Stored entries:
·····

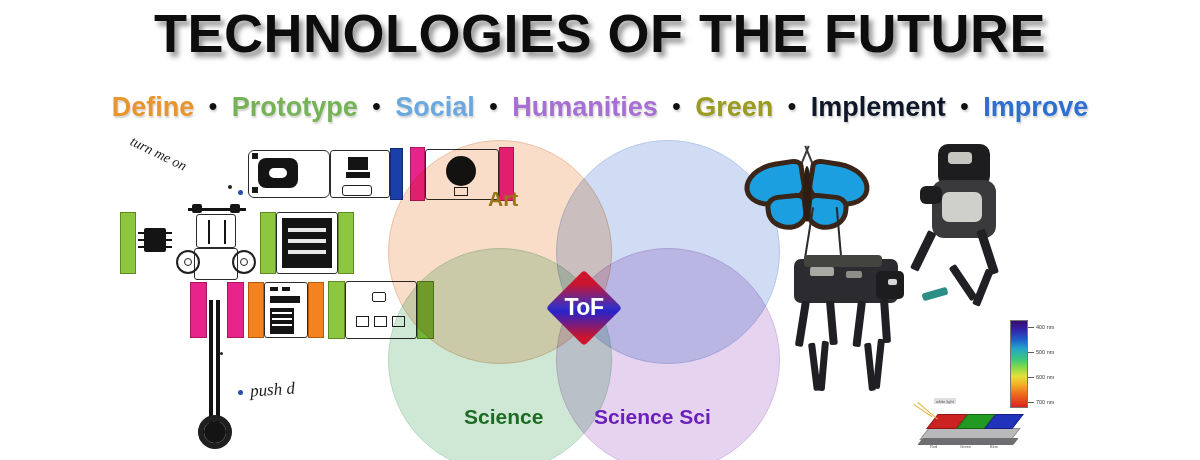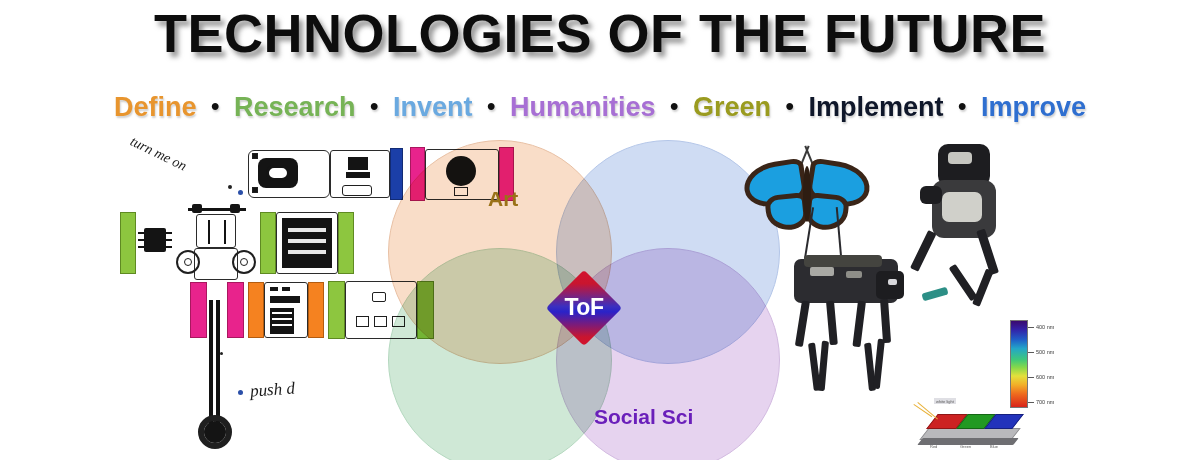--- a/index.html
+++ b/index.html
@@ -179,7 +179,7 @@
   <div id="subtitle">
     <span class="step" style="color: rgb(232, 149, 46);">Define</span>
     <span class="sep">•</span>
-    <span class="step" style="color: rgb(118, 179, 86);">Research</span>
+    <span class="step" style="color: rgb(118, 179, 86);">Prototype</span>
     <span class="sep">•</span>
     <span class="step" style="color: rgb(106, 169, 224);">Invent</span>
     <span class="sep">•</span>

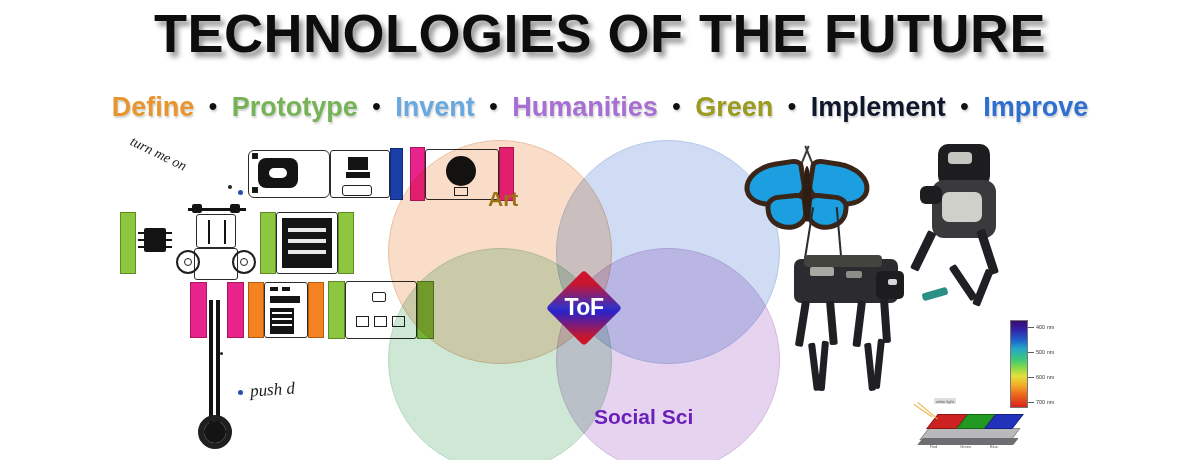--- a/index.html
+++ b/index.html
@@ -181,7 +181,7 @@
     <span class="sep">•</span>
     <span class="step" style="color: rgb(118, 179, 86);">Prototype</span>
     <span class="sep">•</span>
-    <span class="step" style="color: rgb(106, 169, 224);">Invent</span>
+    <span class="step" style="color: rgb(106, 169, 224);">Social</span>
     <span class="sep">•</span>
     <span class="step" style="color: rgb(167, 111, 212);">Humanities</span>
     <span class="sep">•</span>

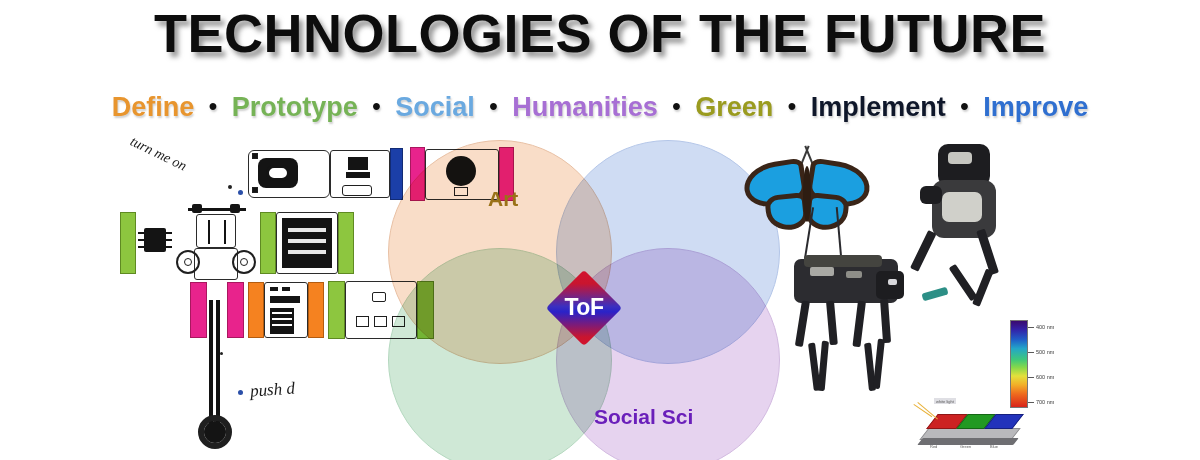--- a/index.html
+++ b/index.html
@@ -286,6 +286,7 @@
     <div class="circle" style="left:168px; top:113px; width:222px; height:222px; background:#e6d3ef; border:1.5px solid #d2bae0;"></div>
 
     <div class="v-label" style="left:100px; top:52px;  color:#9a7218;">Art</div>
+    <div class="v-label" style="left:76px;  top:270px; color:#1d6b22;">Science</div>
     <div class="v-label" style="left:206px; top:270px; color:#6a1fba;">Social Sci</div>
 
     <div id="tof-diamond"></div>

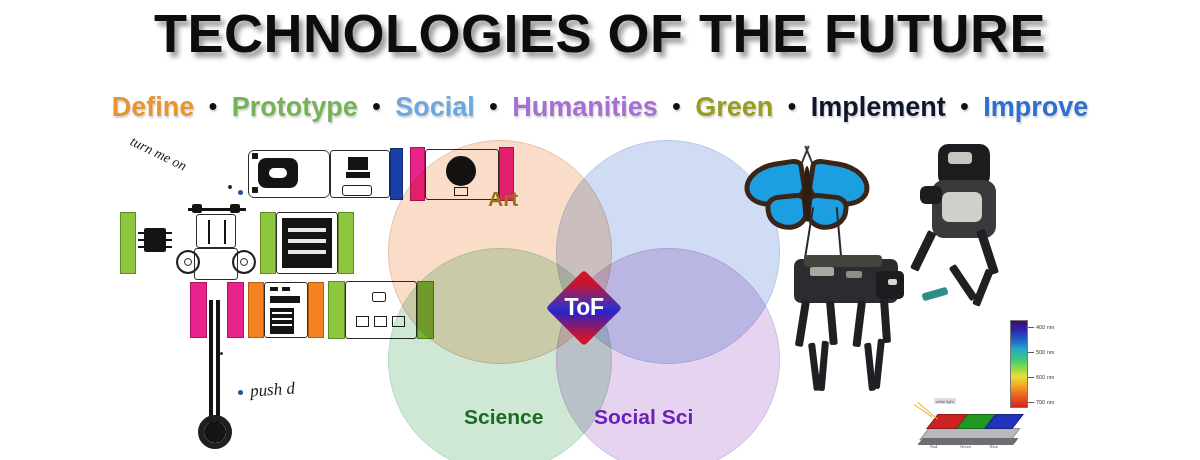--- a/index.html
+++ b/index.html
@@ -287,7 +287,7 @@
 
     <div class="v-label" style="left:100px; top:52px;  color:#9a7218;">Art</div>
     <div class="v-label" style="left:76px;  top:270px; color:#1d6b22;">Science</div>
-    <div class="v-label" style="left:206px; top:270px; color:#6a1fba;">Social Sci</div>
+    <div class="v-label" style="left:206px; top:270px; color:#6a1fba;">Science Sci</div>
 
     <div id="tof-diamond"></div>
     <div id="tof-text">ToF</div>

·····

Your goal: When you repeat the data, keep it exact and drop every picture.

Solution for this problem:
--- a/index.html
+++ b/index.html
@@ -179,7 +179,7 @@
   <div id="subtitle">
     <span class="step" style="color: rgb(232, 149, 46);">Define</span>
     <span class="sep">•</span>
-    <span class="step" style="color: rgb(118, 179, 86);">Research</span>
+    <span class="step" style="color: rgb(118, 179, 86);">Prototype</span>
     <span class="sep">•</span>
     <span class="step" style="color: rgb(106, 169, 224);">Invent</span>
     <span class="sep">•</span>

--- a/index.html
+++ b/index.html
@@ -181,7 +181,7 @@
     <span class="sep">•</span>
     <span class="step" style="color: rgb(118, 179, 86);">Prototype</span>
     <span class="sep">•</span>
-    <span class="step" style="color: rgb(106, 169, 224);">Invent</span>
+    <span class="step" style="color: rgb(106, 169, 224);">Social</span>
     <span class="sep">•</span>
     <span class="step" style="color: rgb(167, 111, 212);">Humanities</span>
     <span class="sep">•</span>

--- a/index.html
+++ b/index.html
@@ -286,6 +286,7 @@
     <div class="circle" style="left:168px; top:113px; width:222px; height:222px; background:#e6d3ef; border:1.5px solid #d2bae0;"></div>
 
     <div class="v-label" style="left:100px; top:52px;  color:#9a7218;">Art</div>
+    <div class="v-label" style="left:76px;  top:270px; color:#1d6b22;">Science</div>
     <div class="v-label" style="left:206px; top:270px; color:#6a1fba;">Social Sci</div>
 
     <div id="tof-diamond"></div>

--- a/index.html
+++ b/index.html
@@ -287,7 +287,7 @@
 
     <div class="v-label" style="left:100px; top:52px;  color:#9a7218;">Art</div>
     <div class="v-label" style="left:76px;  top:270px; color:#1d6b22;">Science</div>
-    <div class="v-label" style="left:206px; top:270px; color:#6a1fba;">Social Sci</div>
+    <div class="v-label" style="left:206px; top:270px; color:#6a1fba;">Science Sci</div>
 
     <div id="tof-diamond"></div>
     <div id="tof-text">ToF</div>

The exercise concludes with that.